Lorelei,
Comme expliqué précédemment, je ne juge pas la personne qui
décide de faire commerce de son corps, c’est son problème et toutes morales, la
mienne comme la vôtre ni changeront rien. De quel droit et selon quel principe
pourriez vous lui interdire ? Je ne sais
pas si cela est bien ou mal mais c’est sa décision. Le sexe rémunéré entre
personnes adultes et consentantes n’est pas un crime et n’appel aucun jugement
et aucunes critiques sinon vous risquez de tomber dans une morale intégriste.

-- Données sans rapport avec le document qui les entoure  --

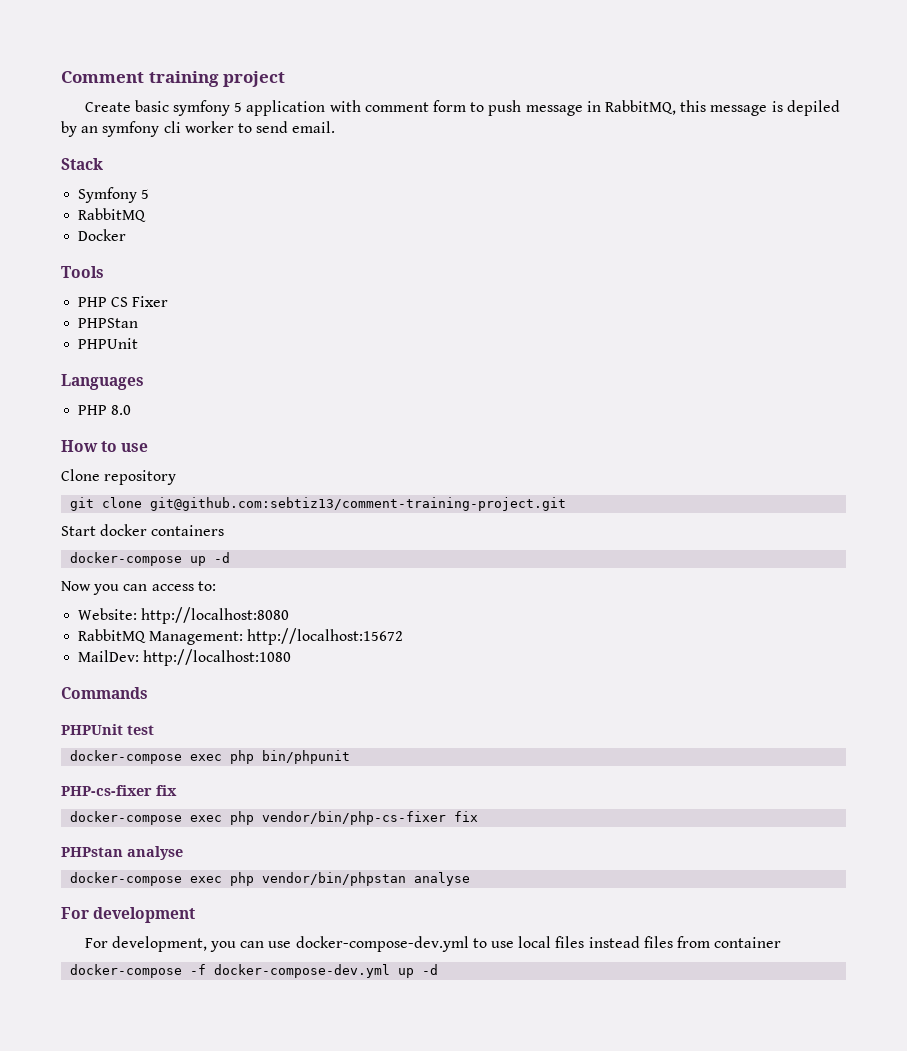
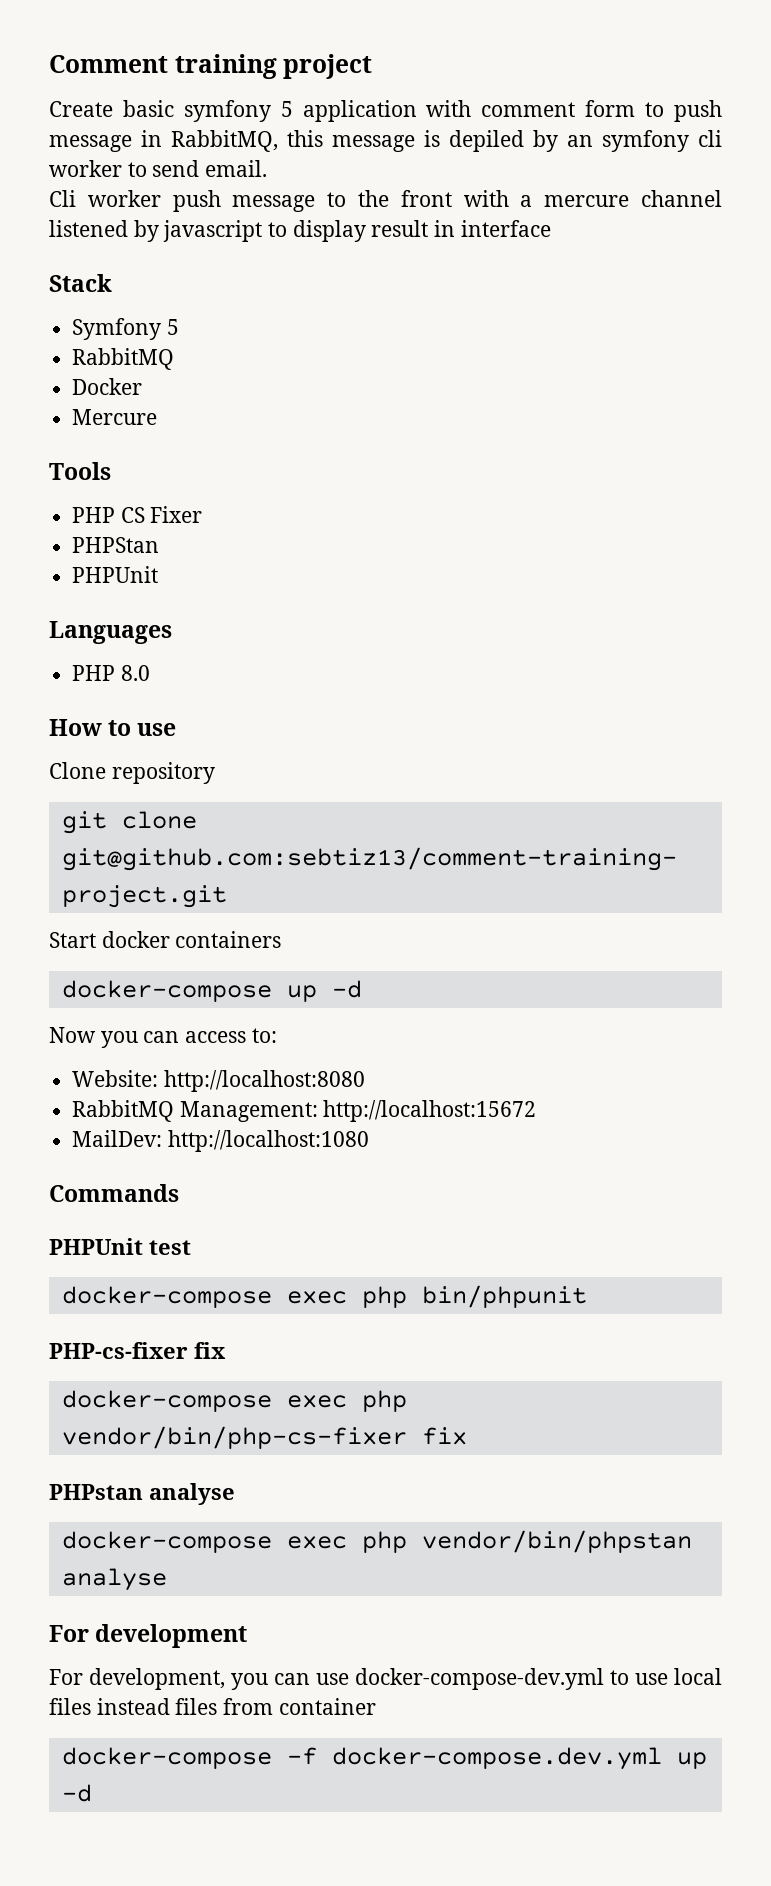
(336, 127) none -> [49,190,722,212] [49,220,551,242] // Cli worker push message to the front with a mercure channel listened by javascript to display result in interface
(127, 235) none -> [72,409,158,425] // Mercure
[214,964,391,978] docker-compose-dev.yml -> [331,1747,662,1770] docker-compose.dev.yml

Oui je reconnais l’utilité de la prostitution pour les raisons citées plus
hautes (Personnes à problèmes n’ayant pas accès à des relations normales de
part leurs états). J’aimerai, tout comme vous, que cela ne soit pas nécessaire
et que chacun puisse vivre sans avoir recours à ces pratiques mais ce n’est pas
le cas. Alors attention, les chemins de l’enfer sont pavés de bonnes intentions
et le remède s’avère souvent plus destructeurs que la maladie elle-même. Vous
me dites que les pays où il y a le plus de viols sont ceux ou les femmes sont
voilées, posez vous la question : « Peut-être que si la
prostitution n’y était pas chassée hypocritement et simplement tolérée et
encadrée par des lois justes, alors le nombre de viol ne serait il pas décroissant ? »
Tout n’est pas blanc et tout n’est pas noir, c’est ainsi. Cordialement.